Most students will be taking some expensive technology to university – from tablets to laptops and more. Several companies offer student hardware and software discounts – Microsoft, for instance, offers its Office 365 University package for £59.99. Ensure hardware is covered by insurance, says Tim Pitts, product manager at Allianz Insurance – some 20 per cent of students fall victim to robberies in the first six weeks of term, according to The Complete University Guide UK. Contents insurance is an absolute must, he says.

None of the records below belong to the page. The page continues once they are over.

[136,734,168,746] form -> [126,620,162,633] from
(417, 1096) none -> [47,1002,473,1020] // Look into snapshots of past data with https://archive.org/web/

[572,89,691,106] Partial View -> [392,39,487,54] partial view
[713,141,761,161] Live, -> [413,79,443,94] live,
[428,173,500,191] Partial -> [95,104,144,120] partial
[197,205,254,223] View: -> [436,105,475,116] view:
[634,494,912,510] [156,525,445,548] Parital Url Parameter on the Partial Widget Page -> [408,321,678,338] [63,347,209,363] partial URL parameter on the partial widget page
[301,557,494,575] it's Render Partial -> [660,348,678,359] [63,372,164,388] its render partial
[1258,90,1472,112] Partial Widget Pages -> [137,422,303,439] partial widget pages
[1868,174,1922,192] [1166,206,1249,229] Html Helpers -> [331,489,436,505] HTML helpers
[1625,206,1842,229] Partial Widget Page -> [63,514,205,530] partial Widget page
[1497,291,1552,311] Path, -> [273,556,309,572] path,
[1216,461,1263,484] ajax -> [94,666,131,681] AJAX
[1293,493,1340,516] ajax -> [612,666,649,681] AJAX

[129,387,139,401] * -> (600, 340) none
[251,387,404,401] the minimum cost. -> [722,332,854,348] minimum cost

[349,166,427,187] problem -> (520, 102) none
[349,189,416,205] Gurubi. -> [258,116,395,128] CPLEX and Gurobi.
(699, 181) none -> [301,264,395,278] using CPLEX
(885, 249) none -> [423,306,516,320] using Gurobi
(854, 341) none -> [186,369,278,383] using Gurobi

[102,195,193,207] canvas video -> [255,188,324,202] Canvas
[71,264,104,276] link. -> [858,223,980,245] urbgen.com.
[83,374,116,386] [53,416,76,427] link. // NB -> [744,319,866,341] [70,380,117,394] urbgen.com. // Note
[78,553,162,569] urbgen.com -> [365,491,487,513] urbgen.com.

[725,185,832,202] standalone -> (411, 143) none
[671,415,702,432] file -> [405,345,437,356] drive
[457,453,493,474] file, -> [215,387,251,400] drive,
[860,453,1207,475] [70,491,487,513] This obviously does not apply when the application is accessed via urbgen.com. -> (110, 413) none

Be wise about other discounts, such as health costs: students aren't automatically exempt from prescription and dental charges, but can apply for help due to low income. Student unions provide the necessary HC1 form or ring 0845-610 1112 for a copy.

Finally, don't pay for things you can get for free, says Eder. For example, you don't need a TV licence for On Demand TV via a laptop. "And you should also never buy condoms," he says. "They're free from most GPs and sexual health clinics."